Start at the line in the entries below that contains "[295,2,397,40] 22 июля", stop at the line that contains "[298,68,338,84] 09:54 ->", and output exactly the lines in that span, both ends included.

Information provided.

- - -

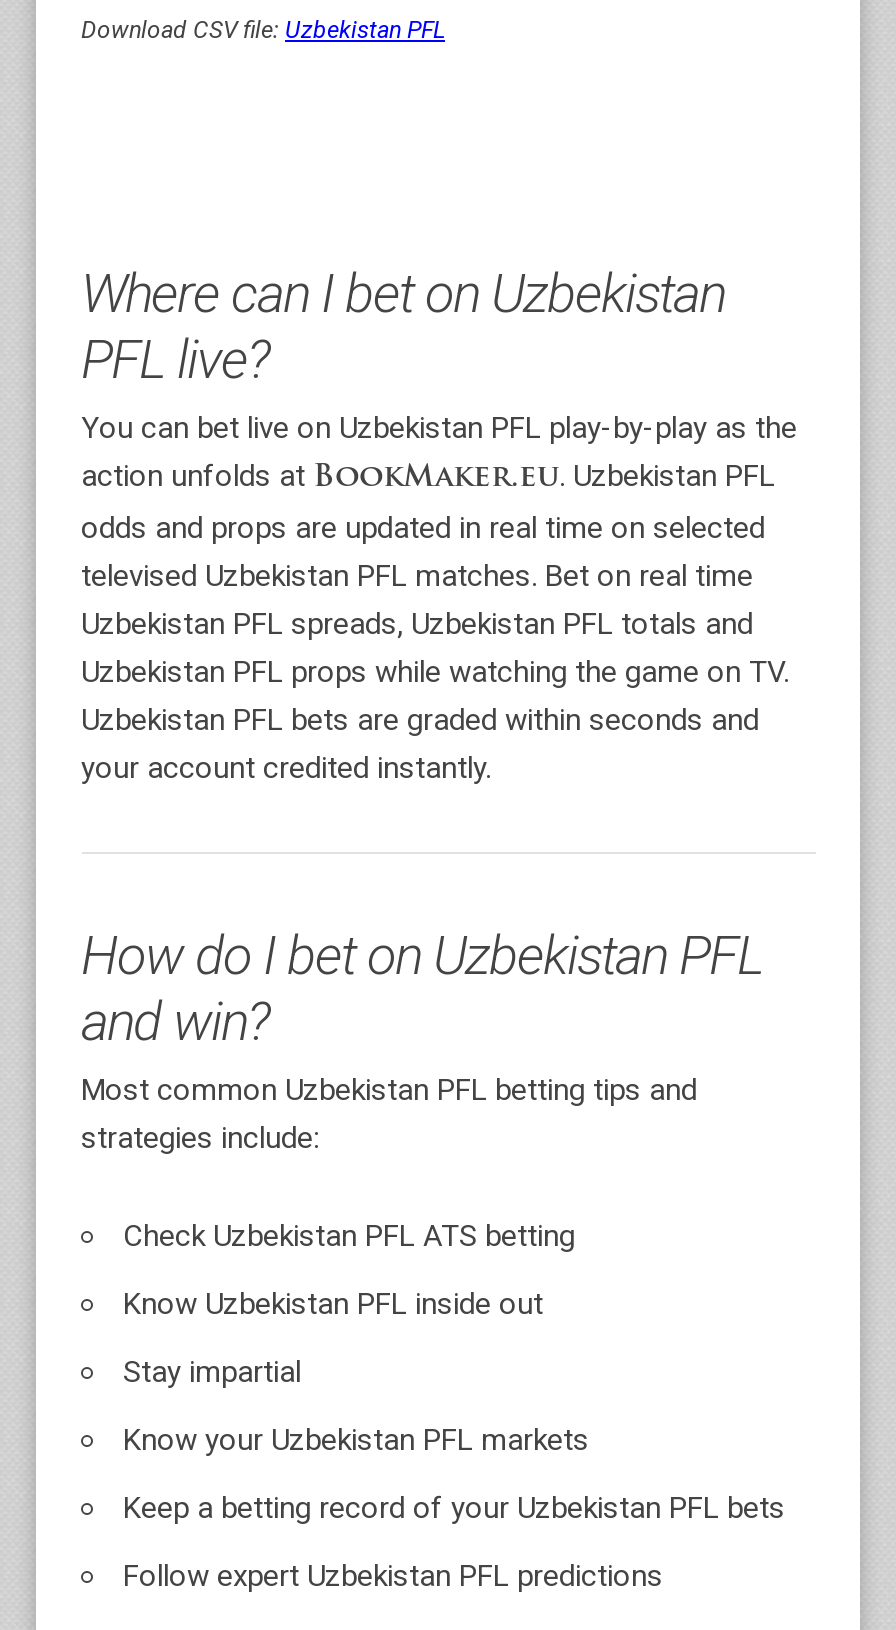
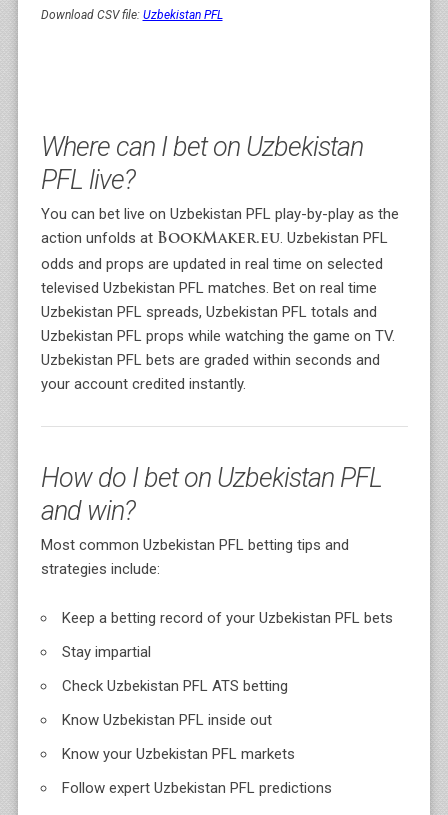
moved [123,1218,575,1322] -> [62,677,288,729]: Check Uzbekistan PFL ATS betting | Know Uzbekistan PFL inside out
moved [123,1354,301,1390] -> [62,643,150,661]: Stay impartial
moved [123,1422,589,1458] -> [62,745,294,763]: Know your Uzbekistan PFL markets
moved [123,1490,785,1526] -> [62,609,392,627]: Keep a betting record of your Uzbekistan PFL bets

- - -

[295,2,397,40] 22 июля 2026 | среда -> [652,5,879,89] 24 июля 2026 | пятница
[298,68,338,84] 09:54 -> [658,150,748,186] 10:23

- - -

Result for this task.
[295,2,397,40] 22 июля 2026 | среда -> [652,5,879,89] 24 июля 2026 | пятница
[298,68,338,84] 09:54 -> [658,150,748,186] 10:23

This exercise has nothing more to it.